– Ну что, Эдуард Иванович, – сказал муж, встречая доктора и с веселой улыбкой потирая руки, – я велел погребец принести, вы как думаете насчет этого?
– Можно, – отвечал доктор.
– Ну, что она? – со вздохом спросил муж, понижая голос и поднимая брови.
– Я говорил: она не может доехать не только до Италии, – до Москвы дай бог. Особенно по этой погоде.
– Так что ж делать? Ах, боже мой! боже мой! – Муж закрыл глаза рукою. – Подай сюда, – прибавил он человеку, вносившему погребец.
– Оставаться надо было, – пожав плечами, отвечал доктор.
– Да скажите, что же я мог сделать? – возразил муж, – ведь я употребил все, чтобы удержать ее, я говорил и о средствах, и о детях, которых мы должны оставить, и о моих делах, – она ничего слышать не хочет. Она делает планы о жизни за границей, как бы здоровая. А сказать ей о ее положении – ведь это значило бы убить ее.
– Да она уже убита, вам надо знать это, Василий Дмитрич. Человек не может жить, когда у него нет легких, и легкие опять вырасти не могут. Грустно, тяжело, но что ж делать? Наше и ваше дело только в том, чтобы конец ее был сколь возможно спокоен. Тут духовник нужен.
– Ах, боже мой! да вы поймите мое положение, напоминая ей о последней воле. Пусть будет, что будет, а я не скажу ей этого. Ведь вы знаете, как она добра…
– Все-таки попробуйте уговорить ее остаться до зимнего пути, – сказал доктор, значительно покачивая головой, – а то дорогой может быть худо…
– Аксюша, а Аксюша! – визжала смотрительская дочь, накинув на голову кацавейку и топчась на грязном заднем крыльце, – пойдем ширкинскую барыню посмотрим, говорят, от грудной болезни за границу везут. Я никогда еще не видала, какие в чахотке бывают.
Аксюша выскочила на порог, и обе, схватившись за руки, побежали за ворота.

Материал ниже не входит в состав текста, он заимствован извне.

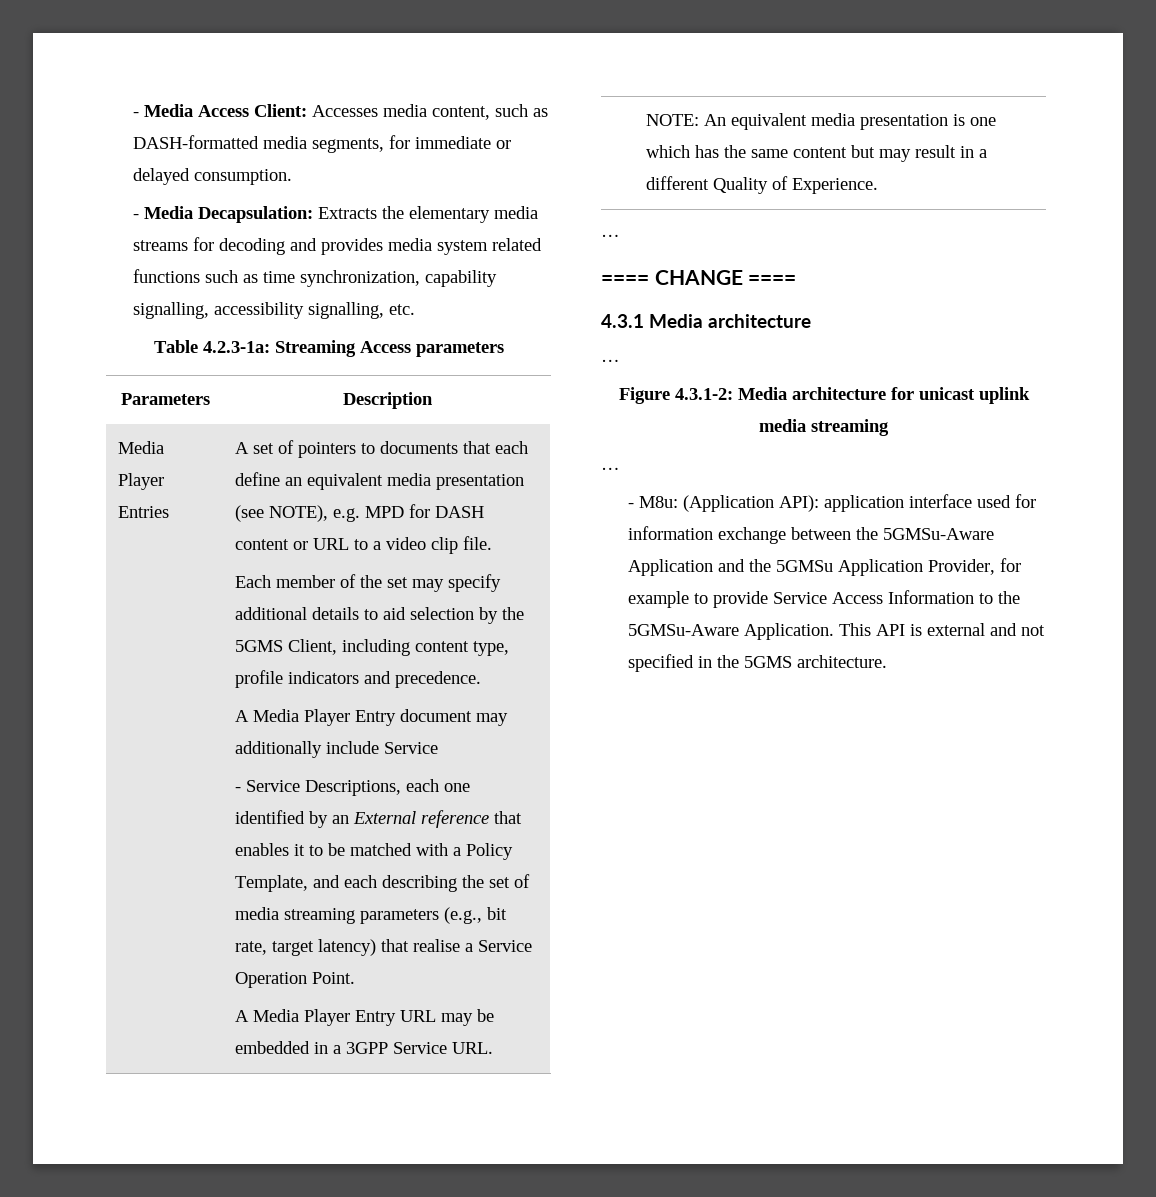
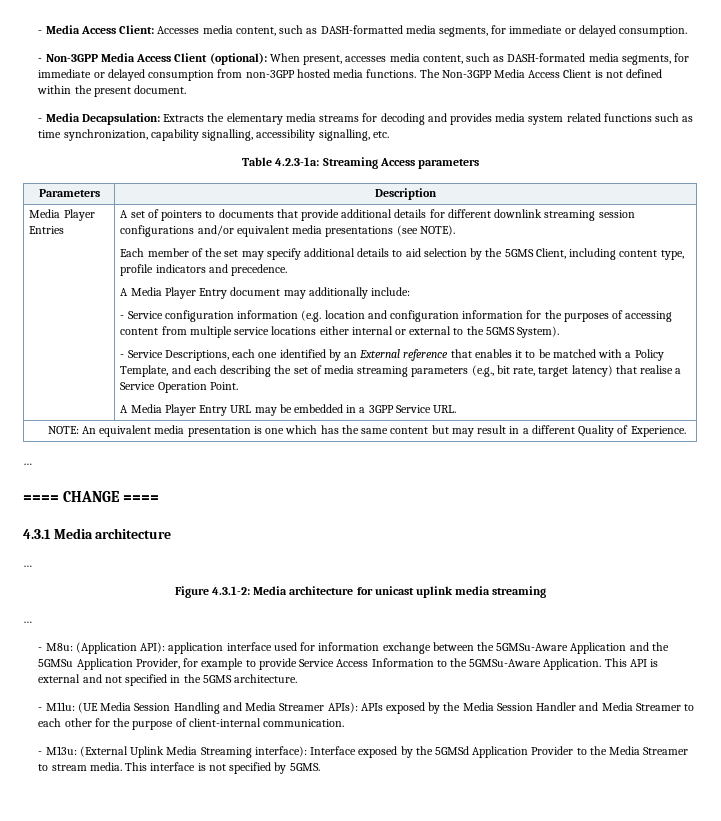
+ - Non-3GPP Media Access Client (optional): When present, accesses media content, such as DASH-formated media segments, for immediate or delayed consumption from non-3GPP hosted media functions. The Non-3GPP Media Access Client is not defined within the present document.
- A set of pointers to documents that each define an equivalent media presentation (see NOTE), e.g. MPD for DASH content or URL to a video clip file.
+ A set of pointers to documents that provide additional details for different downlink streaming session configurations and/or equivalent media presentations (see NOTE).
- A Media Player Entry document may additionally include Service
+ A Media Player Entry document may additionally include:
+ - Service configuration information (e.g. location and configuration information for the purposes of accessing content from multiple service locations either internal or external to the 5GMS System).
+ - M11u: (UE Media Session Handling and Media Streamer APIs): APIs exposed by the Media Session Handler and Media Streamer to each other for the purpose of client-internal communication.
+ - M13u: (External Uplink Media Streaming interface): Interface exposed by the 5GMSd Application Provider to the Media Streamer to stream media. This interface is not specified by 5GMS.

Уменьшив шаг, они прошли мимо кареты и заглянули в опущенное окно. Больная повернула к ним голову, но, заметив их любопытство, нахмурилась и отвернулась.

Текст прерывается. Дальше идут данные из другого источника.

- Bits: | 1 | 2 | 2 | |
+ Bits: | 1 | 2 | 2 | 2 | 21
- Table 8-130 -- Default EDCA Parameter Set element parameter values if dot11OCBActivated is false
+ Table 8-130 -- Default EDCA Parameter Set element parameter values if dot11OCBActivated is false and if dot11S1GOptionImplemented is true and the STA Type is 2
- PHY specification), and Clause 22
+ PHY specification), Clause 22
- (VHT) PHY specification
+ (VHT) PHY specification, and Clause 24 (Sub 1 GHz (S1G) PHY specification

– Мм-а-тушки! – сказала смотрительская дочь, быстро оборачивая голову. – Какая была красавица чудная, нынче что стало? Страшно даже. Видела, видела, Аксюша?
– Да, какая худая! – поддакивала Аксюша. – Пойдем еще посмотрим, будто к колодцу. Вишь, отвернулась, а я еще видела. Как жалко, Маша.
– Да и грязь же какая! – отвечала Маша, и обе побежали назад в ворота.
«Видно, я страшна стала, – думала больная. – Только бы поскорей, поскорей за границу, там я скоро поправлюсь».
– Что, как ты, мой друг? – сказал муж, подходя к карете и прожевывая кусок.
«Все один и тот же вопрос, – подумала больная, – а сам ест!»
– Ничего! – пропустила она сквозь зубы.
– Знаешь ли, мой друг, я боюсь, тебе хуже будет от дороги в эту погоду, и Эдуард Иваныч то же говорит. Не вернуться ли нам?
Она сердито молчала.
– Погода поправится, может быть, путь установится, и тебе бы лучше стало; мы бы и поехали все вместе.
– Извини меня. Ежели бы я давно тебя не слушала, я бы была теперь в Берлине и была бы совсем здорова.
– Что ж делать, мой ангел, невозможно было, ты знаешь. А теперь, ежели бы ты осталась на месяц, ты бы славно поправилась; я бы кончил дела, и детей бы мы взяли…
– Дети здоровы, а я нет.
– Да ведь пойми, мой друг, что с этой погодой, ежели тебе сделается хуже дорогой… тогда, по крайней мере, дома.
– Что ж, что дома?.. Умереть дома? – вспыльчиво отвечала больная. Но слово умереть, видимо, испугало ее, она умоляюще и вопросительно посмотрела на мужа. Он опустил глаза и молчал. Рот больной вдруг детски изогнулся, и слезы полились из ее глаз. Муж закрыл лицо платком и молча отошел от кареты.
– Нет, я поеду, – сказала больная, подняла глаза к небу, сложила руки и стала шептать несвязные слова. – Боже мой! за что же? – говорила она, и слезы лились сильнее. Она долго и горячо молилась, но в груди так же было больно и тесно, в небе, в полях и по дороге было так же серо и пасмурно, и та же осенняя мгла, ни чаще, ни реже, а все так же сыпалась на грязь дороги, на крыши, на карету и на тулупы ямщиков, которые, переговариваясь сильными, веселыми голосами, мазали и закладывали карету.